**Data shown**
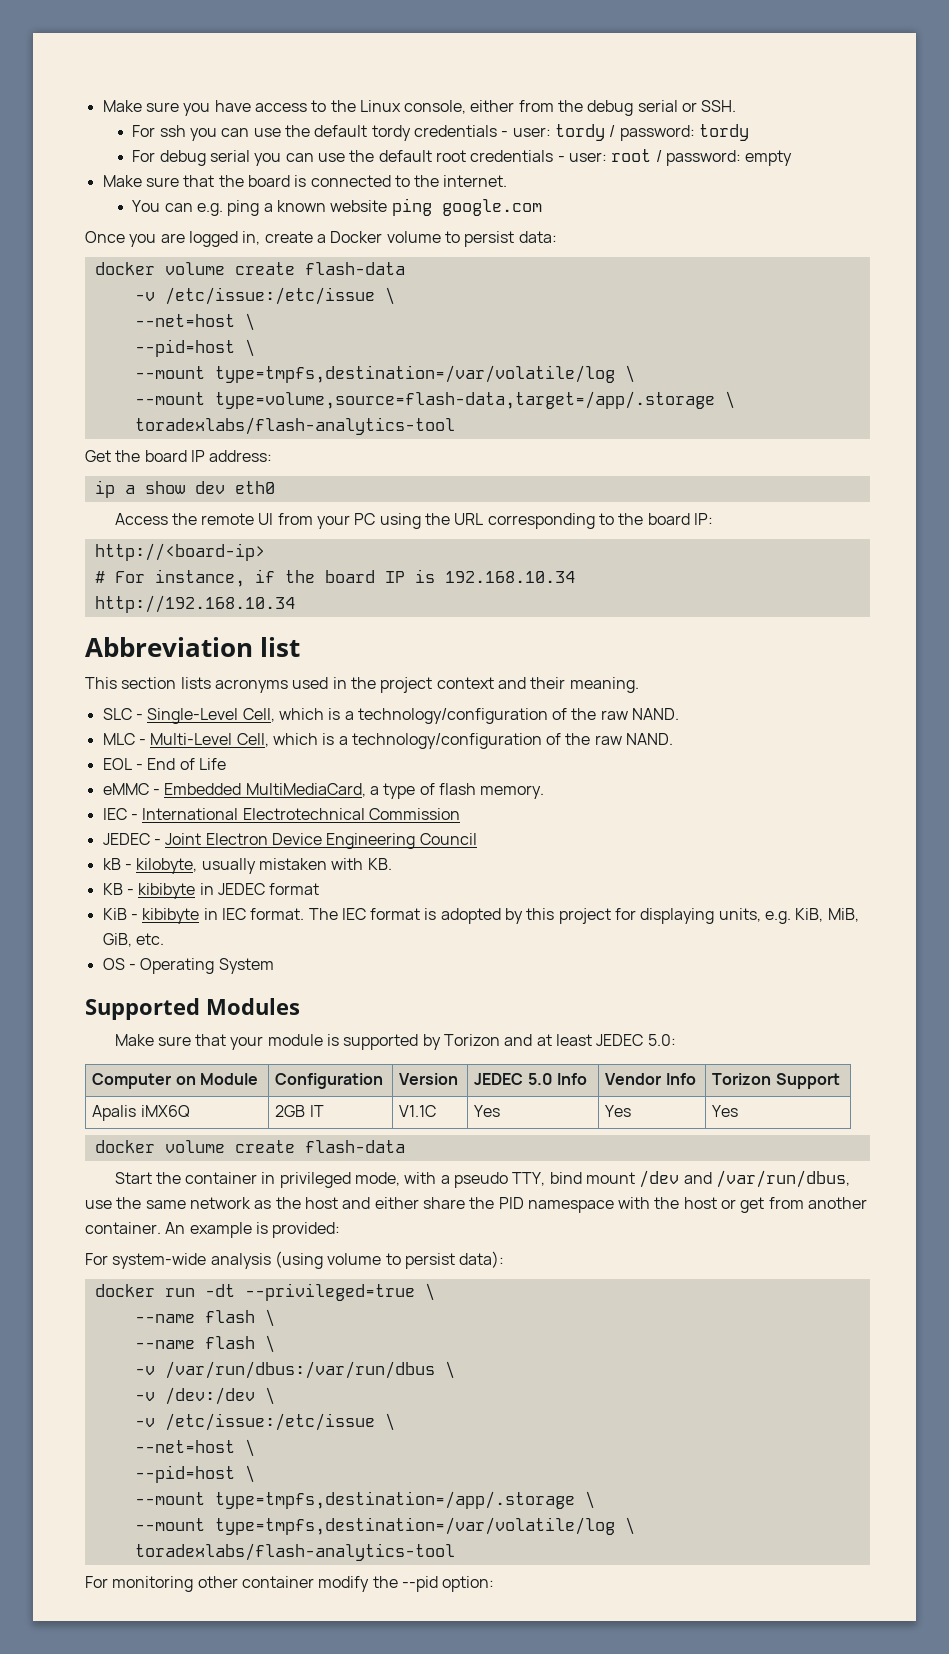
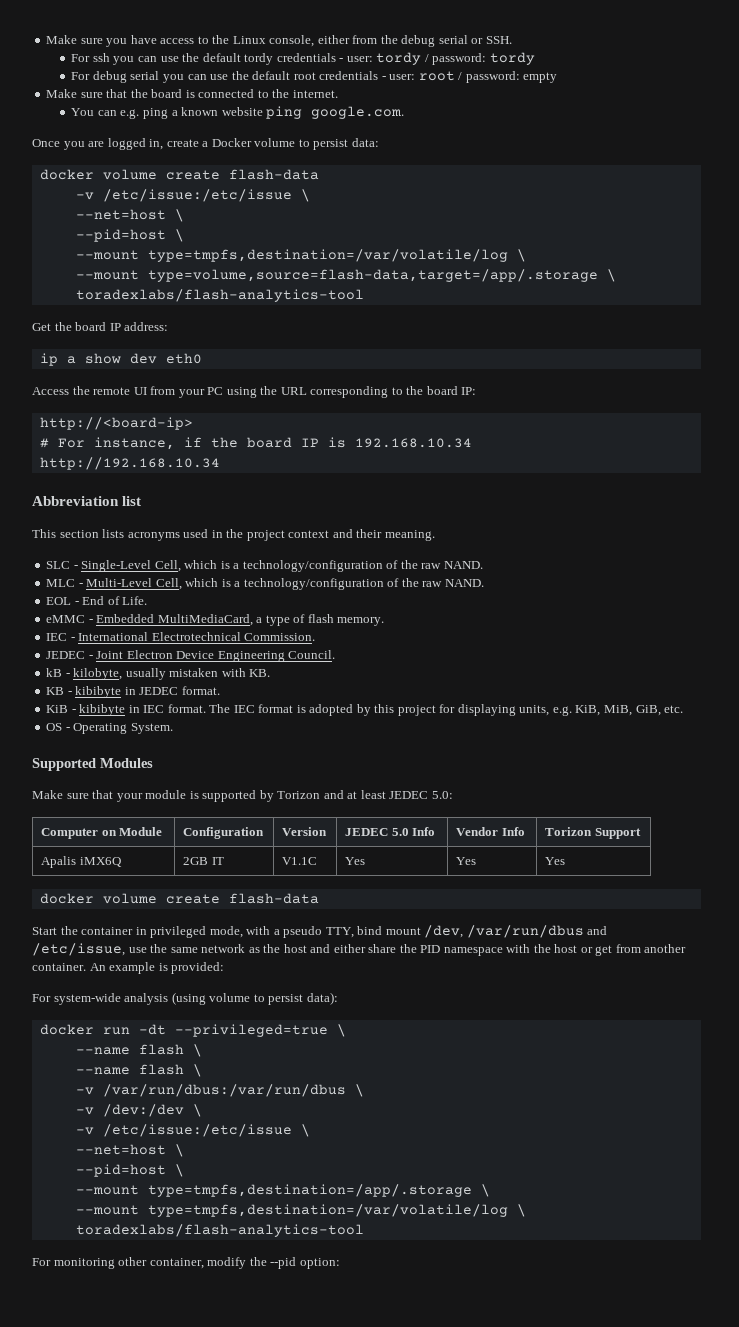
- You can e.g. ping a known website ping google.com
+ You can e.g. ping a known website ping google.com.
- EOL - End of Life
+ EOL - End of Life.
- IEC - International Electrotechnical Commission
+ IEC - International Electrotechnical Commission.
- JEDEC - Joint Electron Device Engineering Council
+ JEDEC - Joint Electron Device Engineering Council.
- KB - kibibyte in JEDEC format
+ KB - kibibyte in JEDEC format.
- OS - Operating System
+ OS - Operating System.
- Start the container in privileged mode, with a pseudo TTY, bind mount /dev and /var/run/dbus, use the same network as the host and either share the PID namespace with the host or get from another container.
+ Start the container in privileged mode, with a pseudo TTY, bind mount /dev, /var/run/dbus and /etc/issue, use the same network as the host and either share the PID namespace with the host or get from another container.
- For monitoring other container modify the --pid option:
+ For monitoring other container, modify the --pid option:

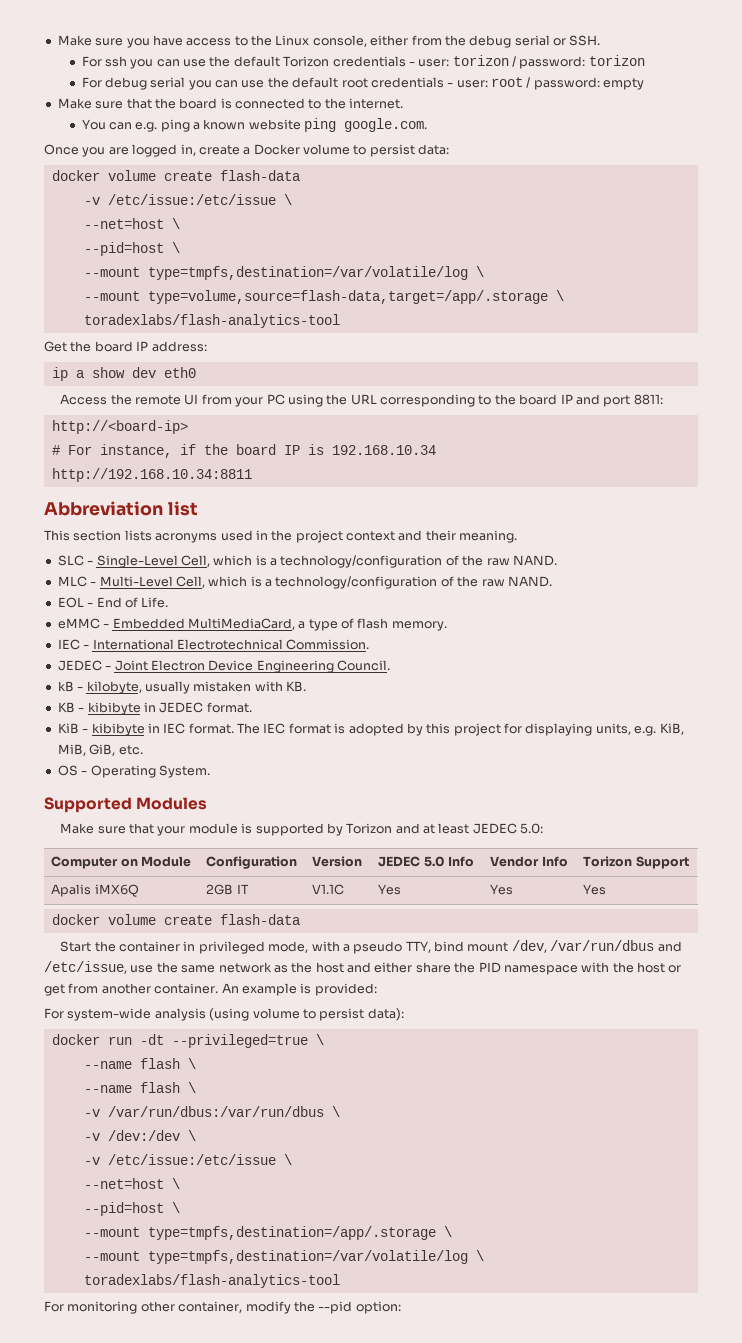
- For ssh you can use the default tordy credentials - user: tordy / password: tordy
+ For ssh you can use the default Torizon credentials - user: torizon / password: torizon
- Access the remote UI from your PC using the URL corresponding to the board IP:
+ Access the remote UI from your PC using the URL corresponding to the board IP and port 8811:
- http://192.168.10.34
+ http://192.168.10.34:8811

**Action item**
Go through the records and copy each line with "share" in it.

**Finished task**
- Start the container in privileged mode, with a pseudo TTY, bind mount /dev and /var/run/dbus, use the same network as the host and either share the PID namespace with the host or get from another container.
+ Start the container in privileged mode, with a pseudo TTY, bind mount /dev, /var/run/dbus and /etc/issue, use the same network as the host and either share the PID namespace with the host or get from another container.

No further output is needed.